#### Task description
What lines below contain the word "invoice"? Please pull each one out.

#### Material for this exercise
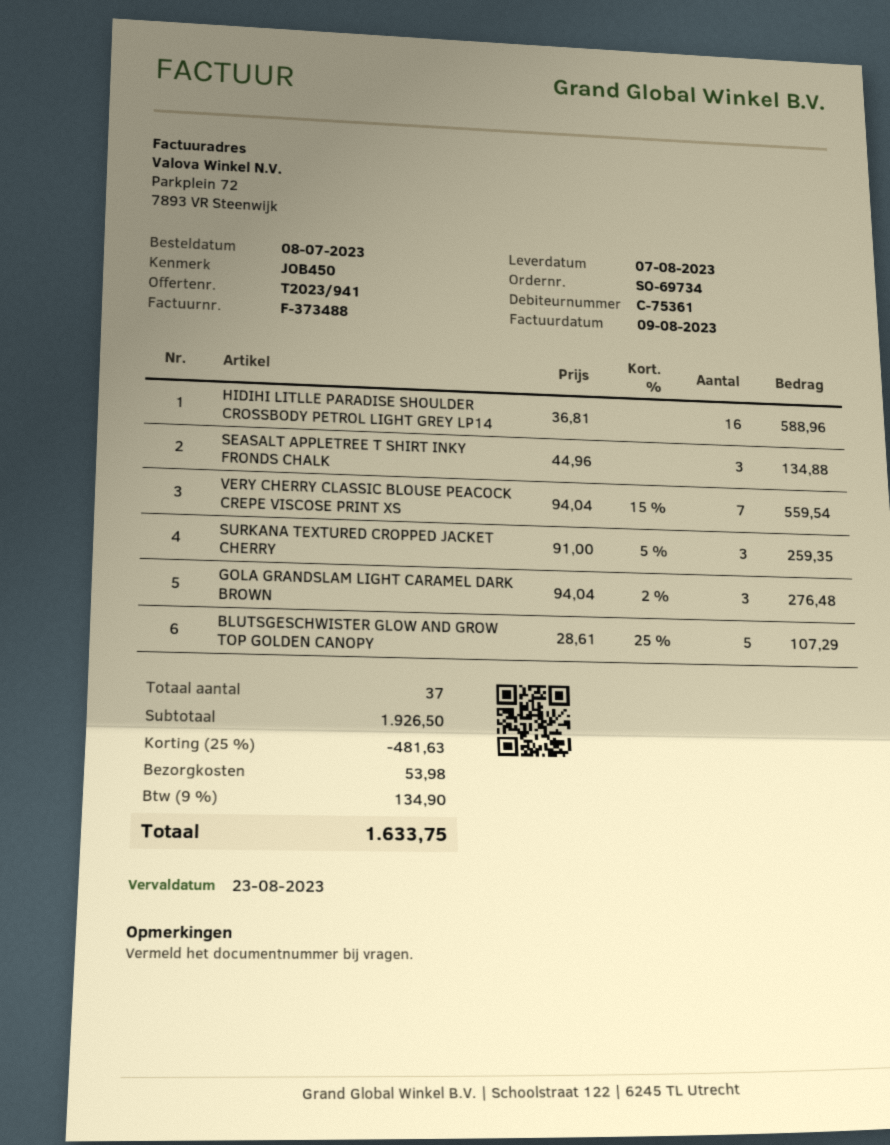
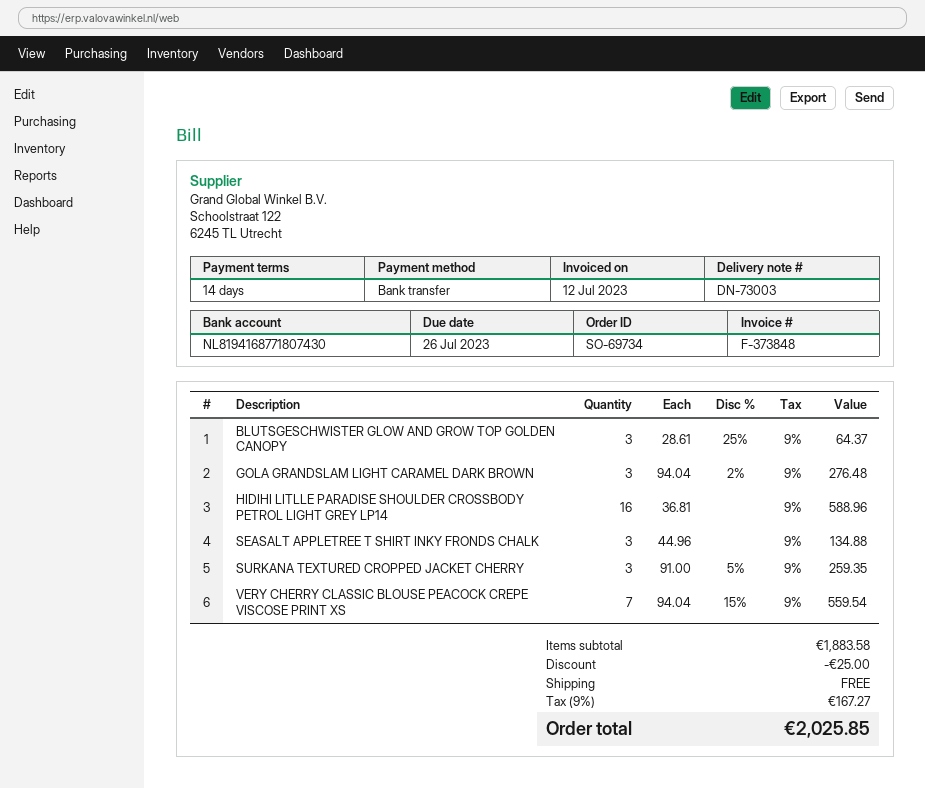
invoice number: F-373488 -> F-373848
invoice date: 2023-08-09 -> 2023-07-12
due date: 2023-08-23 -> 2023-07-26
BLUTSGESCHWISTER GLOW AND GROW TOP GOLDEN CANOPY: 5 x 28.61 - 25% = 107.29 -> 3 x 28.61 - 25% = 64.37
subtotal: 1926.50 -> 1883.58
discount: 481.63 -> 25.00
shipping: 53.98 -> 0.00
tax: 9% = 134.90 -> 9% = 167.27
total: 1633.75 -> 2025.85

#### Written answer
invoice number: F-373488 -> F-373848
invoice date: 2023-08-09 -> 2023-07-12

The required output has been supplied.